ASSYST is organised around four small, independent submodules — one per stage of the training-set construction pipeline. Each submodule exposes a top-level function that consumes an iterable of ase.Atoms and produces another iterable of ase.Atoms, plus a family of small, frozen dataclasses.dataclass() configuration objects that describe how the stage should behave.

ASSYST module overview

Outline of data and control flow in the package. Green boxes are the cleanly separated workflow steps; arrows between them show the flow of generated structures as lists of ase.Atoms. Ochre boxes give example code for the small modular classes that configure each step. Violet boxes mark the points where ASSYST loosely couples to external codes — either via the ASE calculator interface or by overloading a minimal set of documented methods.

The pipeline

Reading the figure top-to-bottom, the canonical ASSYST workflow is:

  1. assyst.crystalssample() enumerates random symmetric crystals for the requested formulas and space groups.

  2. assyst.relaxationsrelax() minimises each candidate using an ASE calculator, driven by a Relax subclass (VolumeRelax, SymmetryRelax, FullRelax, …).

  3. assyst.perturbationsperturb() expands each minimum into a cloud of nearby configurations via Rattle, Stretch, and their additive/random combinations.

  4. assyst.filtersfilter() (the standard built-in) is composed with FilterBase subclasses such as DistanceFilter, VolumeFilter, EnergyFilter, and ForceFilter to discard pathological structures.
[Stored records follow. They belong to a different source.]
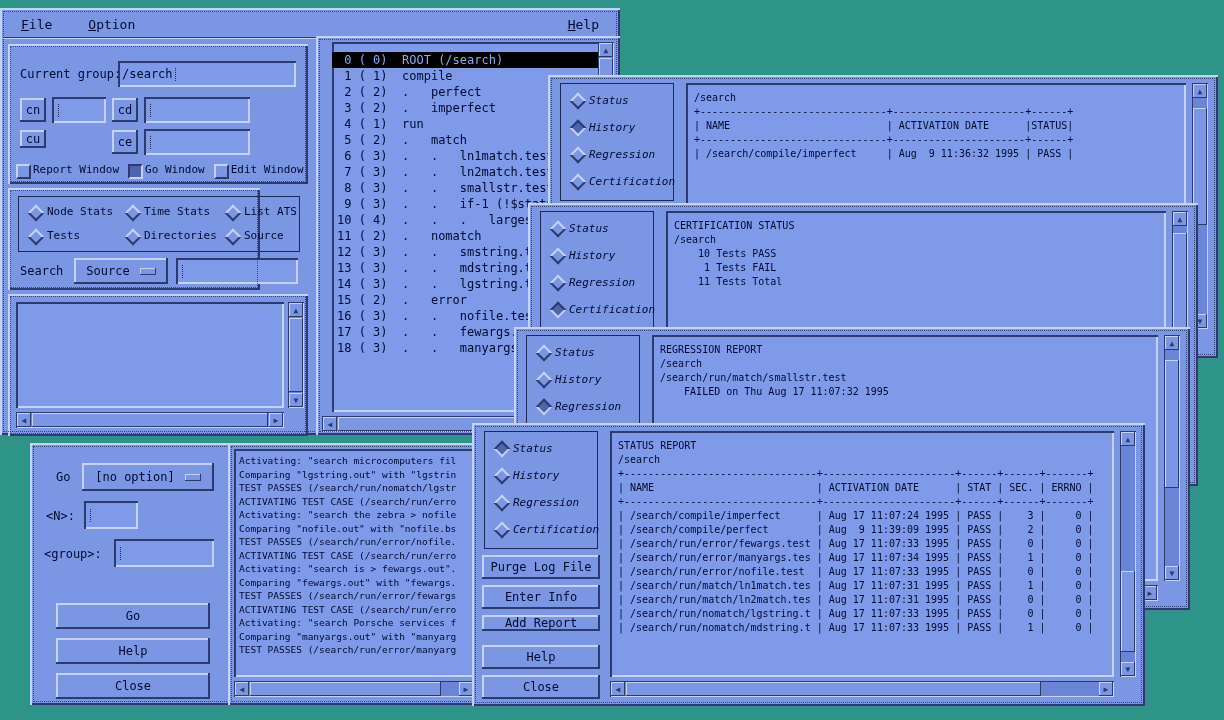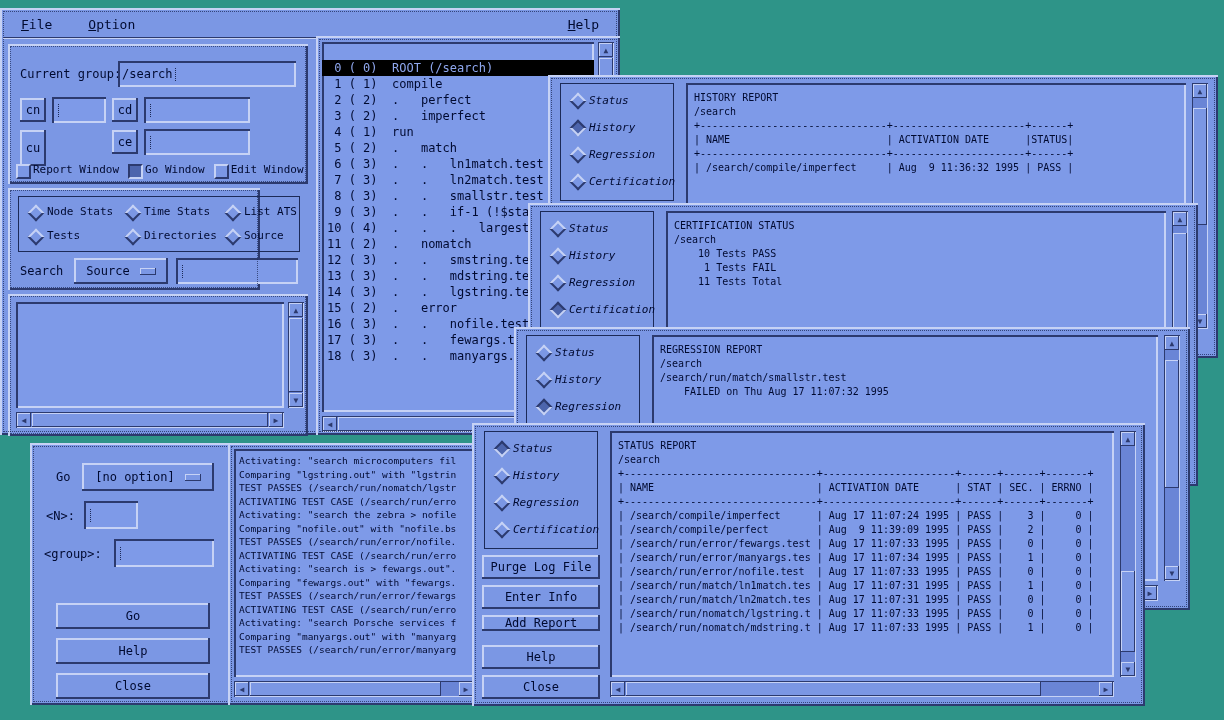"0 ( 0) ROOT (/search)" .tree-view { margin-left: none -> 10px; padding: 18px 0 -> 10px 0 }
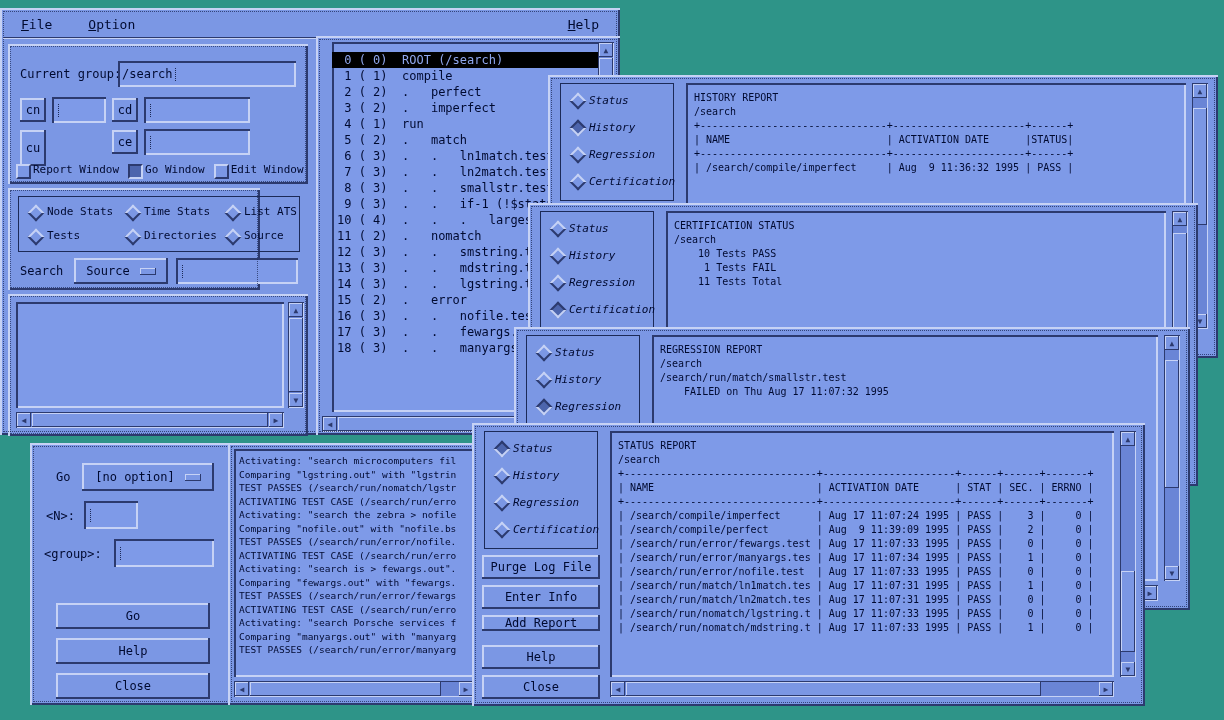"HISTORY REPORT" div.rline { html: <div>HISTORY REPORT</div> -> none }
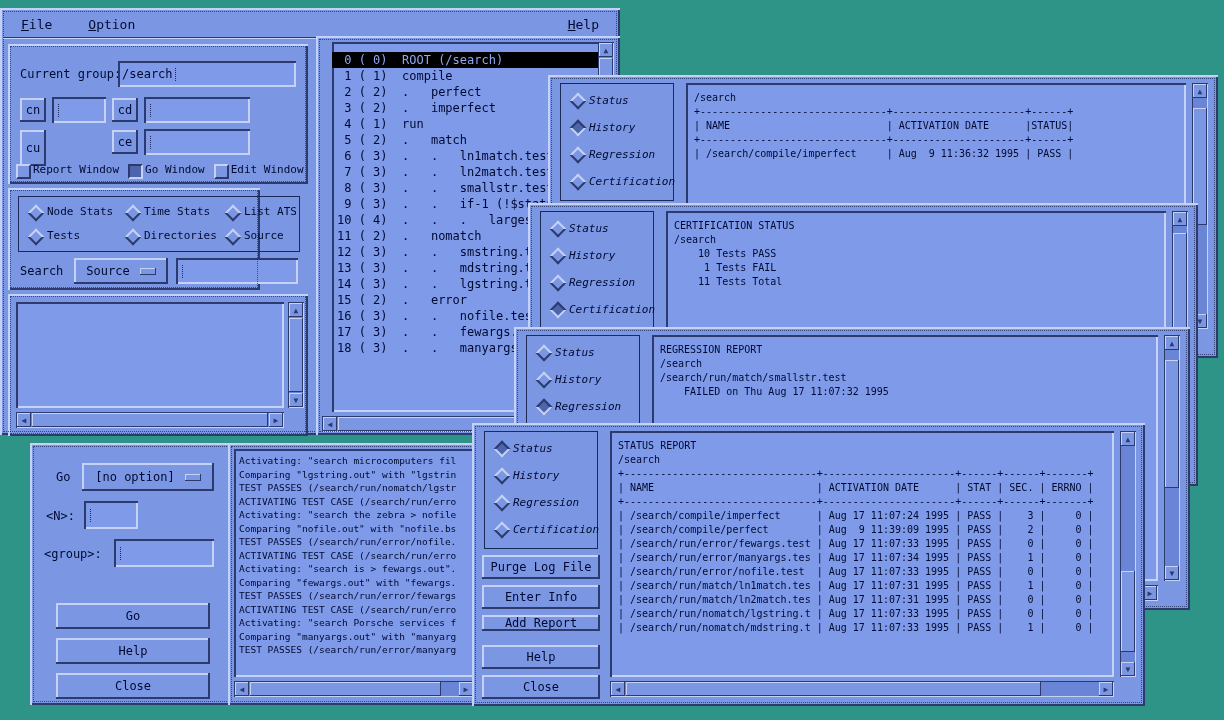"cu" div.btn { height: 36px -> 18px }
The stages are deliberately decoupled: each takes plain ASE atoms in and emits plain ASE atoms out, so any step can be skipped, swapped, or re-ordered without touching the others.

Why configuration objects?

Every stage separates what to do (the top-level function) from how to do it (the dataclass argument). This keeps three properties stable across the whole API:

  • Composability. Filters and perturbations support algebraic operators (&, |, +, RandomChoice) so complex behaviour is built from small pieces rather than added as new keyword arguments.

  • Reproducibility. Configuration objects are frozen dataclasses and therefore hashable and picklable — settings can be stored alongside the generated structures and reloaded verbatim.

  • Extensibility. Each configuration class is a small subclass with a single hook (e.g. apply_filter_and_constraints() for relaxations, __call__() for filters). See Custom Relaxers for a worked example of plugging in a non-ASE engine.

Role of the ASE calculator

ASSYST never owns a reference method. An ase.calculators.calculator.Calculator is passed into relax() and is the only place energies and forces enter the pipeline. All other stages operate on pure geometry, which is why a single workflow scales unchanged from a cheap Morse potential during prototyping to production DFT runs.

Provenance and reproducibility

Each generated structure carries a UUID in Atoms.info that is updated by assyst.utils.update_uuid() whenever a stage produces a new structure from an existing one. Parent/child relationships between structures are tracked alongside, so the full history of any data point in the final training set is recoverable; this property is exercised in the test suite. See Lineage Tracking and Metadata for the downstream tooling that builds on it.

Where ASSYST relies on random initialisation or perturbation, the state of the underlying random number generators is exposed so that runs can be reproduced bit-for-bit.